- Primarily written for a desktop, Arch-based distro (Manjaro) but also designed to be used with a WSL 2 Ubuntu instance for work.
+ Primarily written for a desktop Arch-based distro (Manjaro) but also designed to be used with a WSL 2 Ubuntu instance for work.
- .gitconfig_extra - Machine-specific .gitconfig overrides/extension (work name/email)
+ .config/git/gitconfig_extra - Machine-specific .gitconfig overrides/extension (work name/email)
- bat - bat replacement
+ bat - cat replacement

###

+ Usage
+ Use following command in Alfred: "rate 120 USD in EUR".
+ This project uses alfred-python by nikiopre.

###

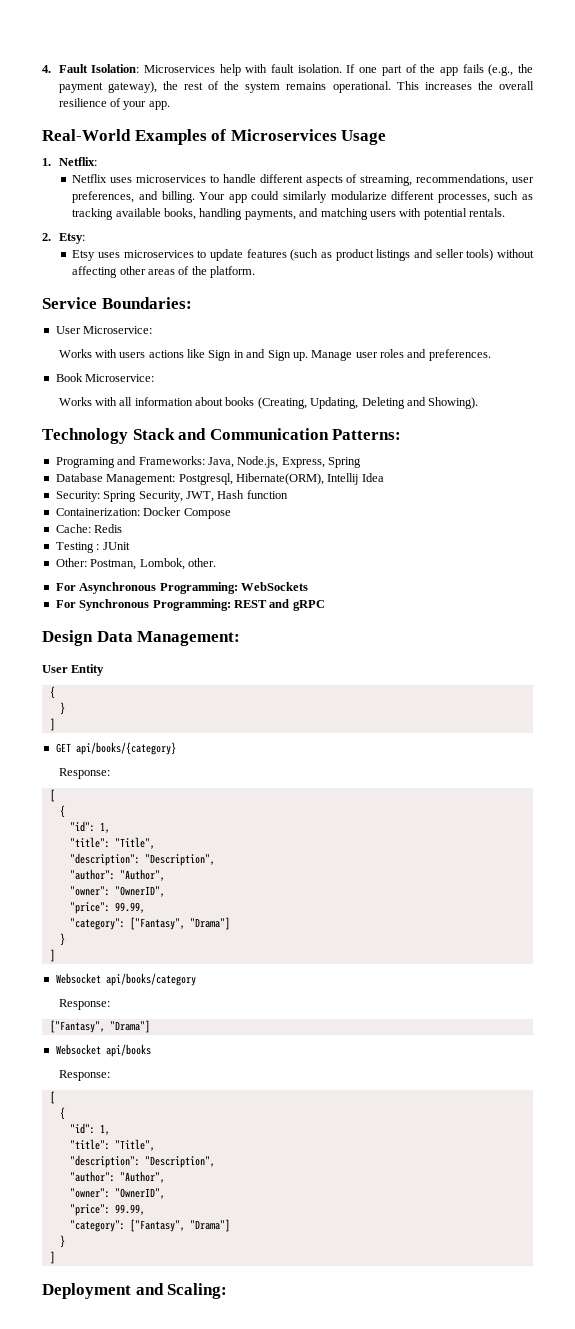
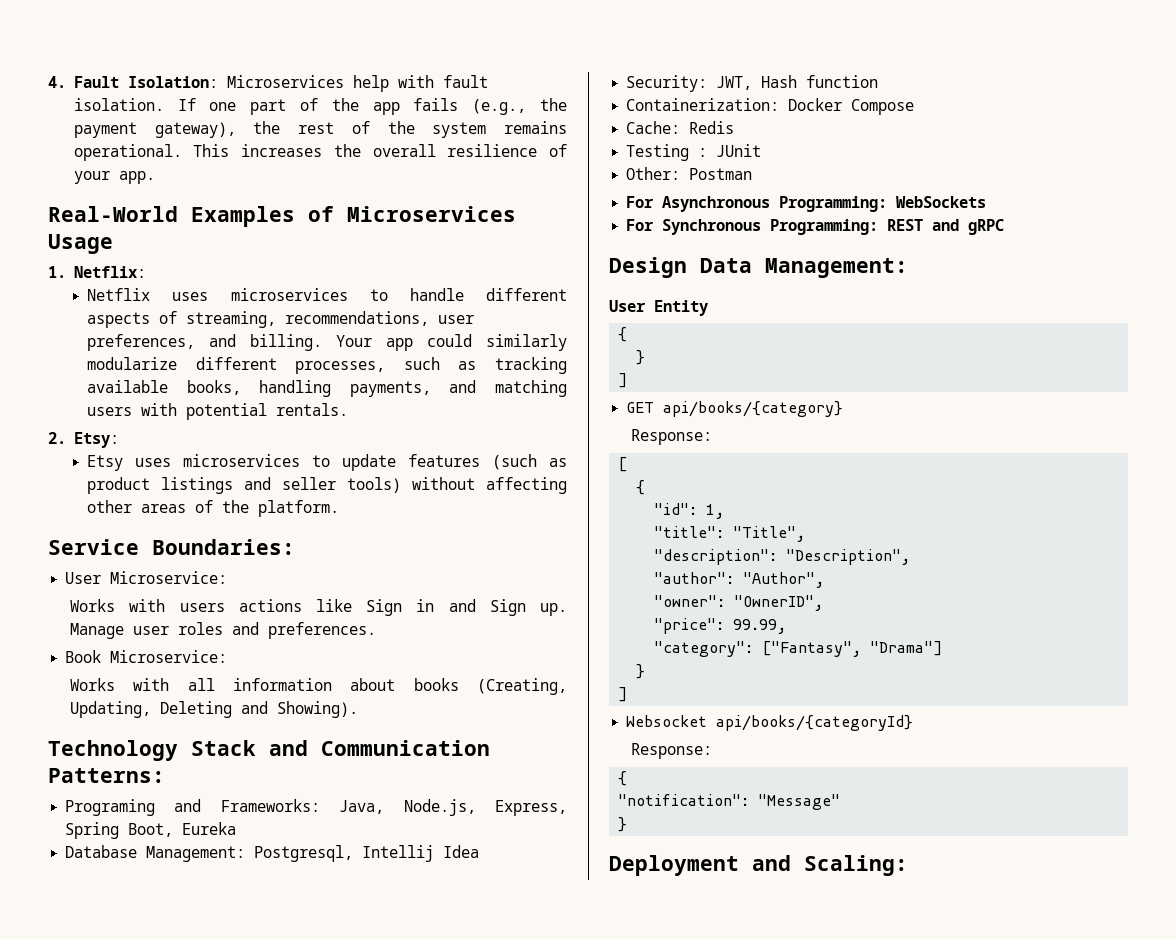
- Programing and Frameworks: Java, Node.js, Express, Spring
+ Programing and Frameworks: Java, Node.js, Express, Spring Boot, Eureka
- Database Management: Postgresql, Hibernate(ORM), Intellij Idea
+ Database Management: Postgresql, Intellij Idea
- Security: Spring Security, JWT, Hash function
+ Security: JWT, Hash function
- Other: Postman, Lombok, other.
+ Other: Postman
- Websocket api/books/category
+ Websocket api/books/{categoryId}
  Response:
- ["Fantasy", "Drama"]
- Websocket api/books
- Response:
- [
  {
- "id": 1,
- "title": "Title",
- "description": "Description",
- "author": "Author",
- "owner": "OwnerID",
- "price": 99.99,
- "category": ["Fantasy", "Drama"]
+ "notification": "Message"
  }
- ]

###

Search the material for the word "Postman". Each line where it is found must be copied.

▸ TASK SOLUTION:
- Other: Postman, Lombok, other.
+ Other: Postman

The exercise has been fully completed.